Ice dams are a common winter phenomenon that causes damage to your home when the combination of warm air leaking from poor ventilation in your attic melts snow on your roof which then leaks and refreezes on your eaves. The ice dam can be even more dangerous if your gutter system is clogged. It is important to understand what ice dams are and learn how to prevent them because unchecked they can cause serious damage to your roof, gutters, interior drywall as well as paint and insulation on any exposed surface.
What Causes Ice Dams
Ice dams are formed when the exterior temperature is below 32 degrees and the roof temperature is above 32 degrees. The warm roof melts snow which then leaks toward the gutter system, forming ice on the colder eave. The ice then acts as a dam and blocks water trickling down from above forming pools. This water can cause all kinds of mischief including soaking the roof sheathing and your insulation, even soaking ceiling drywall and leaking into the house. The weight of the ice dam itself can cause a gutter system to collapse.
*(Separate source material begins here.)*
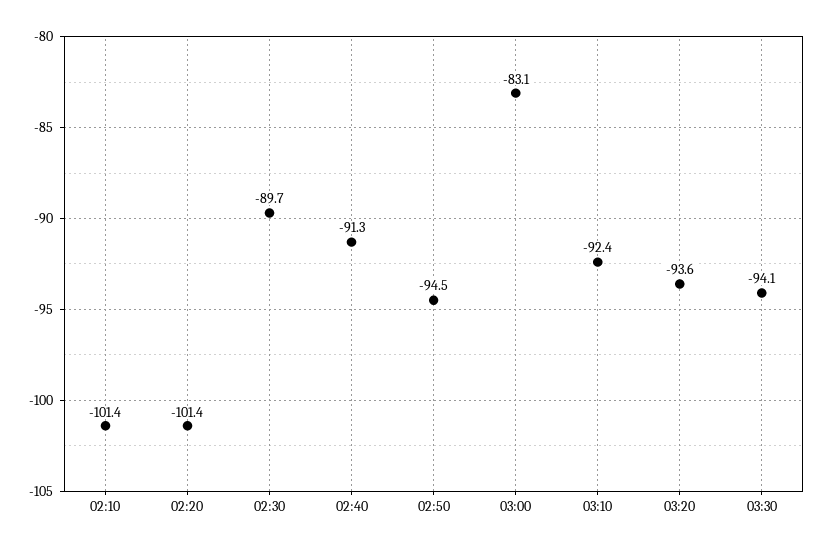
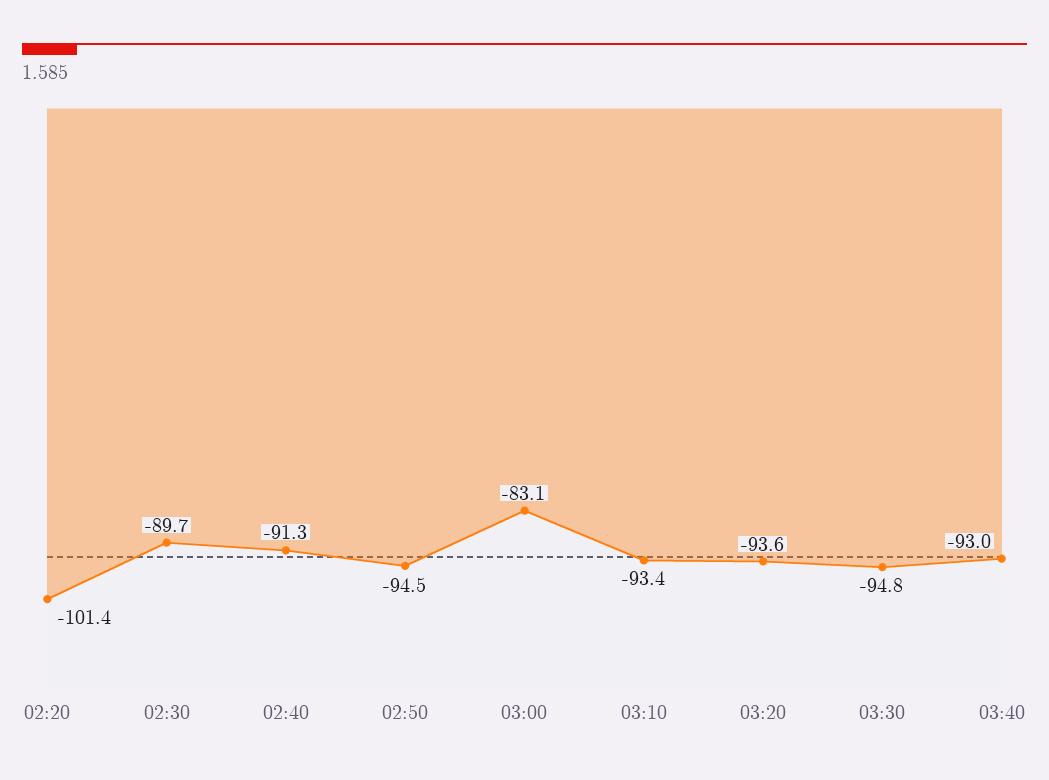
02:10: -101.4 -> none
03:10: -92.4 -> -93.4
03:30: -94.1 -> -94.8
03:40: none -> -93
Fortunately, there are many ways to help prevent ice dams:
The best way to prevent ice dams is to prevent the snow from melting and refreezing in the first place. Heat must be blocked from the attic and the lower roof must be kept at a temperature close to the exterior temperature. This can be resolved through a ventilation system that circulates cooler air from the eaves and the lower roof to the top of the roof, keeping the roof cool and less susceptible to melting snow.
Minimize Attic Heat
Although proper ventilation can help, if the attic collects too much heat, the problem will persist. Decrease attic heat by insulating can light fixtures where warm air can leak into the attic from the light bulbs. Improperly vented bathroom exhaust fans as well as poorly insulated duct-work can also cause warm air to rise into the attic, causing snow to melt on the roof.
Install Attic Floor Insulation
Another way to keep heat from rising to the attic is to install insulation on the attic floor. Additionally, finding and sealing leaks in the attic floor would help.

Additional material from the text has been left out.